Pani Dominiko, urodziła się pani w Olsztynie. Tam spędziła większość życia. Czym skusił panią UAM?
– W 2017 roku, gdy szłam na studia, mój wybór był oczywisty. Wynikał z faktu, że UAM miał najlepszą w Polsce polonistykę. Przy wyborze uczelni ważne było dla mnie jeszcze jedno rozwiązanie: Best Student Grant. Żadna inna uczelnia nie oferowała takiego programu, który pozwalałby już na pierwszym roku prowadzić własne badania naukowe. Może to trochę pyszne, ale już w liceum pomyślałam sobie, że warto spróbować.
Co pani dał Best Student?
– To jedno z kilku rozwiązań, które młodym studentom pragnącym działać naukowo dają bardzo wiele. Same chęci nie wystarczą i potrzebne są takie rozwiązania instytucjonalne jak właśnie Best Student. Gdy student pierwszego roku jest zaproszony, by zgłosić swój pierwszy projekt badawczy, znaleźć opiekuna, który mu pomoże, a w przypadku dobrej oceny zdobywa środki finansowe na pracę badawczą, to jest to ogromna szansa! Przed studentem pierwszego roku otwiera się możliwość na przykład publikacji wyników pracy badawczej czy wyjazdu na kwerendę naukową.
Pani opiekunem została…?
– Profesor Agata Stankowska-Kozera, miałam ogromne szczęście. Temat dotyczył „Światopoglądu ironii w liryce Marcina Świetlickiego”.

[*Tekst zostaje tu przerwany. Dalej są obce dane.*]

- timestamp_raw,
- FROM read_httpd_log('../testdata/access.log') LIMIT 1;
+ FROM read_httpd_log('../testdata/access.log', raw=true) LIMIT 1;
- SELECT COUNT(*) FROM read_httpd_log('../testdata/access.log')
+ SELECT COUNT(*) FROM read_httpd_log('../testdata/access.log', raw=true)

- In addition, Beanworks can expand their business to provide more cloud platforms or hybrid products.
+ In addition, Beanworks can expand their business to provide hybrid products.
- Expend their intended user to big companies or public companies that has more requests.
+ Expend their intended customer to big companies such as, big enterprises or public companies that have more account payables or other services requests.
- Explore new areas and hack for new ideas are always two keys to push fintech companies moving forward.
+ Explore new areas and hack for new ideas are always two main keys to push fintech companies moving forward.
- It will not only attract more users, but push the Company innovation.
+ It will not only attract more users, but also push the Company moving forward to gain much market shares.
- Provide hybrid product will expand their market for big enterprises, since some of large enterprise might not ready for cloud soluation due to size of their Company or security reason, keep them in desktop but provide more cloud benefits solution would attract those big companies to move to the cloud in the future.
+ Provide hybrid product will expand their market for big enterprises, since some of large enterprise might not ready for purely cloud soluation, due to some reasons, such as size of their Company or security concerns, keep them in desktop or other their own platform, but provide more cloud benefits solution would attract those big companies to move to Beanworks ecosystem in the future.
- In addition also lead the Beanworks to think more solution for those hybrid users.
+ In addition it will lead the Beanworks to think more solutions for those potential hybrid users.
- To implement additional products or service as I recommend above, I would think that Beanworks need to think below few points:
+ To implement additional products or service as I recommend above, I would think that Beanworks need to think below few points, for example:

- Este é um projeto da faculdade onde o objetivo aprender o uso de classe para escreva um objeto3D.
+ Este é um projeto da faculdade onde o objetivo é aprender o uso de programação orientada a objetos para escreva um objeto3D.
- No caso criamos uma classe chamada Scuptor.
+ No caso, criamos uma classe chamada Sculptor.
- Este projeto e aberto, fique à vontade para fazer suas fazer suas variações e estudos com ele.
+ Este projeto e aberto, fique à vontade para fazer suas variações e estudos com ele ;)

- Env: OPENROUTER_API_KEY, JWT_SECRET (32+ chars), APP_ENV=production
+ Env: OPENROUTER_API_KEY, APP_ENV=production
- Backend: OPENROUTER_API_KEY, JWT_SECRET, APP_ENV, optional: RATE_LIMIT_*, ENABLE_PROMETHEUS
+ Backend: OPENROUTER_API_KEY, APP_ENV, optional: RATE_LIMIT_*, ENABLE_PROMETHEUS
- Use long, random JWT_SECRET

Dlaczego akurat on, dlaczego Świetlicki? Barbarzyńcy są pani najbliżsi?
– Nauczycielka w liceum nie chciała mu poświęcić więcej czasu i byłam z tego powodu bardzo zła (śmiech). Jest jednym z najbardziej znanych głosów swego pokolenia. Jakoś zawsze ciągnęło mnie do tych „Nowych dzikich”. Lubiłam tę poezję, jej niepokorność i subwersywność. Ironia w jego liryce była pojęciem, które chciałam zrewidować. To była łatka przyklejana Świetlickiemu jako wielkiemu ironiście, który potrafi tylko drwić.
Dziekan Tomasz Mizerkiewicz nagrodził też pani pracę „O dwóch Leopolitach”.
– To była praca licencjacka, za którą zdobyłam pierwszą nagrodę na WFPiK. Była ona kontynuacją naukowych poszukiwań w tej samej relacji mistrz – uczeń. Profesor Stankowska natchnęła mnie do swego rodzaju działania rewizjonistycznego. Zwykło się bowiem mówić, że mistrzem Herberta jest Henryk Elzenberg. Moja tutorka spowodowała, że powiedziałam – sprawdzam. Okazało się, że równie ważna dla Herberta była Izydora Dąmbska, u której poeta pobierał nauki. W swojej refleksji chciałam przywrócić miejsce Dąmbskiej i wskazać, że jest kilka pojęć w twórczości Herberta, które mogły się ukształtować pod wpływem filozofki. Myśl o niej doprowadziła mnie z kolei do kolejnego tematu, do Platona Herberta. Te badania realizuję dziś w ramach grantu Study & Research.
Studiuje pani w ramach MISHiS?
– Tak, ten tryb studiowania pozwala na samorealizację w zakresie, jaki najbardziej mnie interesuje. Mogę wybrać zajęcia z filozofii, socjologii, kulturoznawstwa… Od początku uczy się nas zasad pracy naukowej, pisania projektów badawczych czy wnioskowania w konkursach. Ten tryb studiowania, tak jak granty studenckie, oferuje bardzo dużo.
Czym jest dla pani Laur Studencki?
– Dla mnie to znak, że wybrałam dobrą drogę. Kiedy zaczynałam studia, myślałam, że muszę publikować jak najwięcej, by osiągnąć sukces. Już wtedy prof. Stankowska uczyła mnie, że najważniejsza jest jakość, a nie ilość. Odebrałam wówczas lekcję badawczej etyki. Ale pokusa uczestnictwa w „punktozie”, za którą idą liczne stypendia, była duża. Tym bardziej cieszy mnie Laur. To dla mnie potwierdzenie nauki prof. Stankowskiej. Za tą nagrodą stało, jak sądzę, przyjęcie mojego tekstu do jednego z najważniejszych czasopism literaturoznawczych – „Pamiętnika Literackiego”. To także kwestia pewnych wyborów: tekst w „Pamiętniku” czy kilka słabszych tekstów na przykład w monografiach pokonferencyjnych. Cieszę się, że ta droga została doceniona, bo „punktoza” nie służy ani młodym badaczom, ani nauce. „Laur” pozwala mi także wierzyć w możliwość zrealizowania kolejnych marzeń, tych związanych ze ścieżką akademicką.